##### PROVIDED DATA

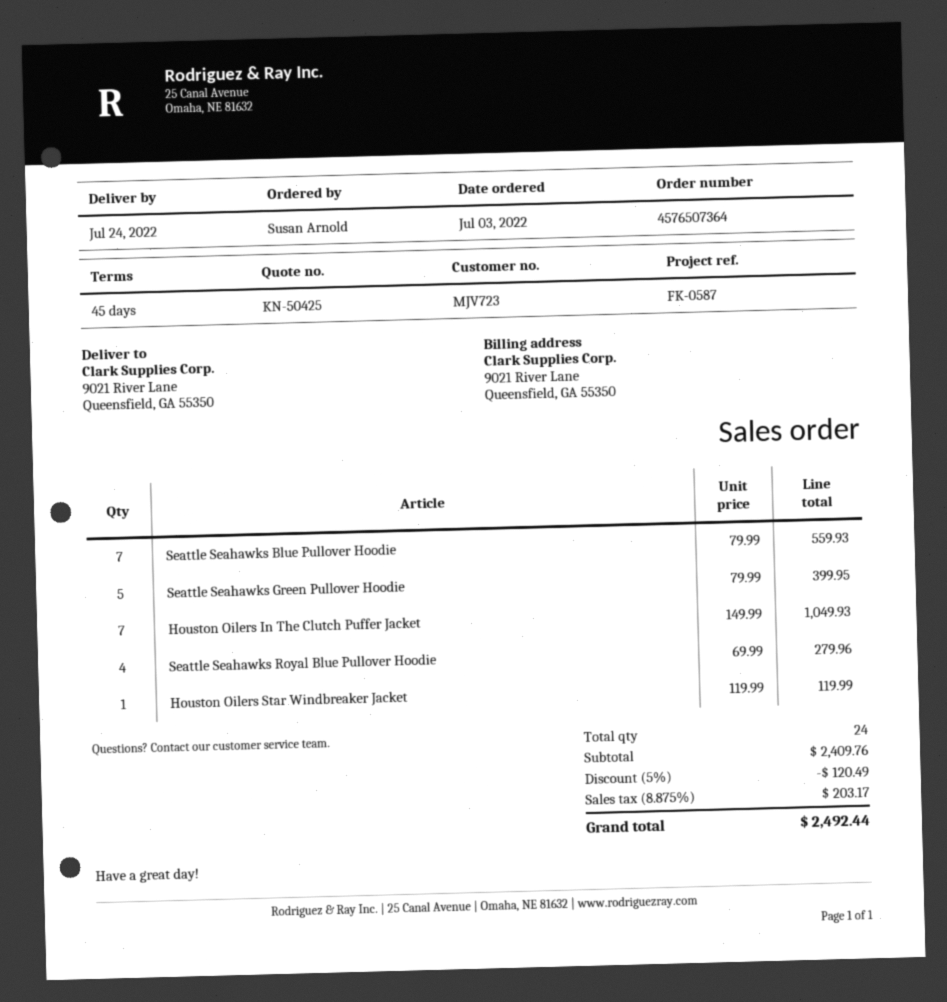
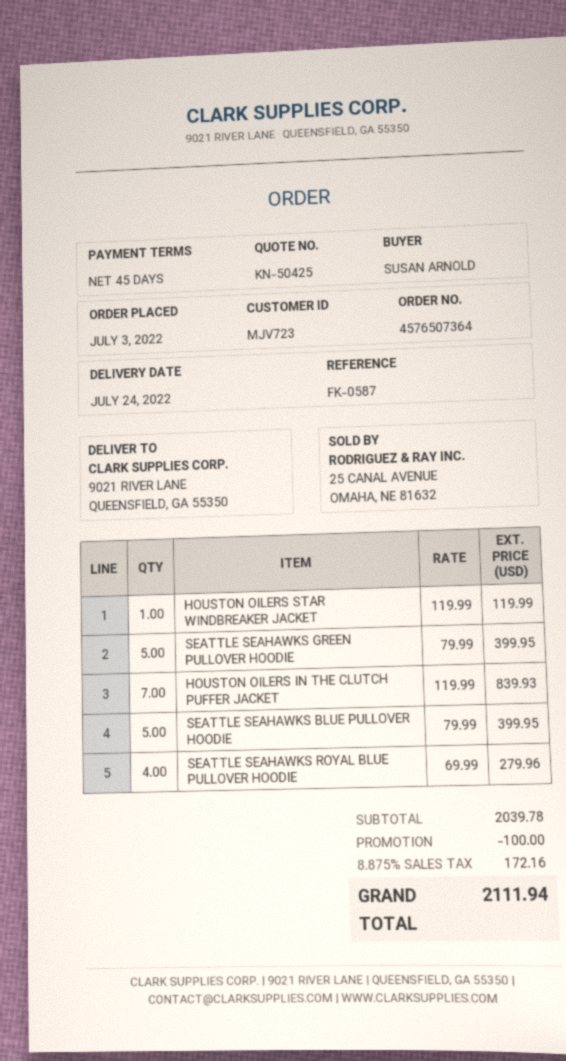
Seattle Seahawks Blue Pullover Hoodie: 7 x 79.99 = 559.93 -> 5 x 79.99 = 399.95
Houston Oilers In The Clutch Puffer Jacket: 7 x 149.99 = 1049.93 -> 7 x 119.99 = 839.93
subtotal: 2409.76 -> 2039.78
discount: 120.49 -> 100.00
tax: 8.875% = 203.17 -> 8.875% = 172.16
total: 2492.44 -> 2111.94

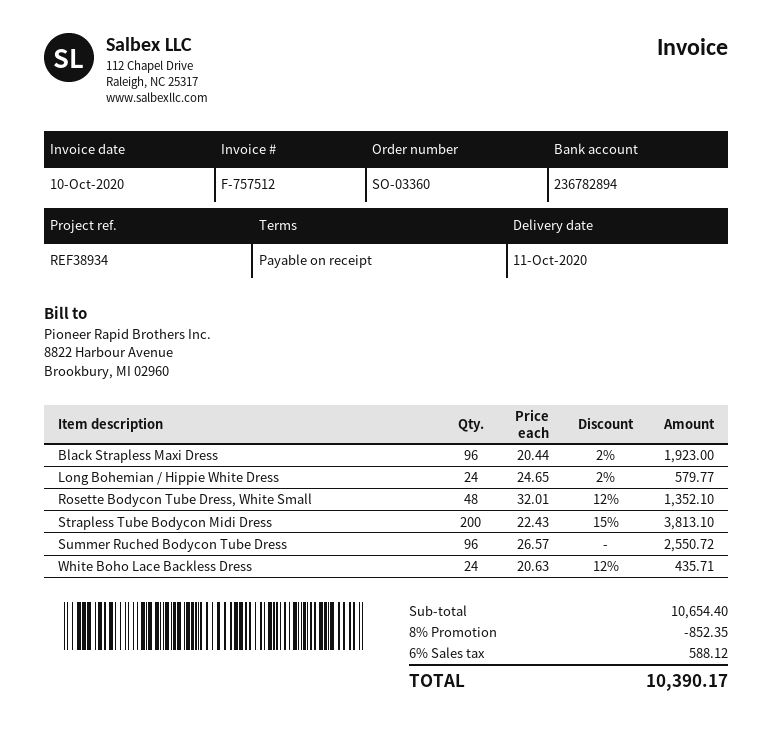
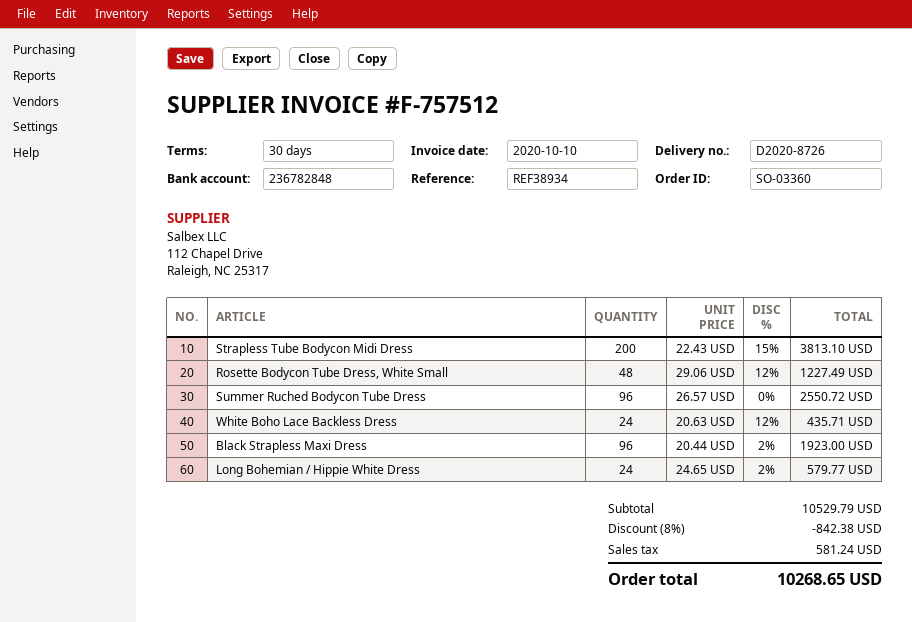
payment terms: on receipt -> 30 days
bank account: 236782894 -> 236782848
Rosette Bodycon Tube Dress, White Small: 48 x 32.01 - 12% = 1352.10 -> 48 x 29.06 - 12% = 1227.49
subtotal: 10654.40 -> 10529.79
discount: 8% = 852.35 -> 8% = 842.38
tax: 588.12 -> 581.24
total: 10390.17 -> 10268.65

##########

• [AIM OF THE TASK]
Within these entries, output exactly the lines starting at the one with "Houston Oilers In" and finishing at the one with "bank account: 236782894 -> 236782848". Leave pictures out of the output.

• [RESPONSE BELOW]
Houston Oilers In The Clutch Puffer Jacket: 7 x 149.99 = 1049.93 -> 7 x 119.99 = 839.93
subtotal: 2409.76 -> 2039.78
discount: 120.49 -> 100.00
tax: 8.875% = 203.17 -> 8.875% = 172.16
total: 2492.44 -> 2111.94

payment terms: on receipt -> 30 days
bank account: 236782894 -> 236782848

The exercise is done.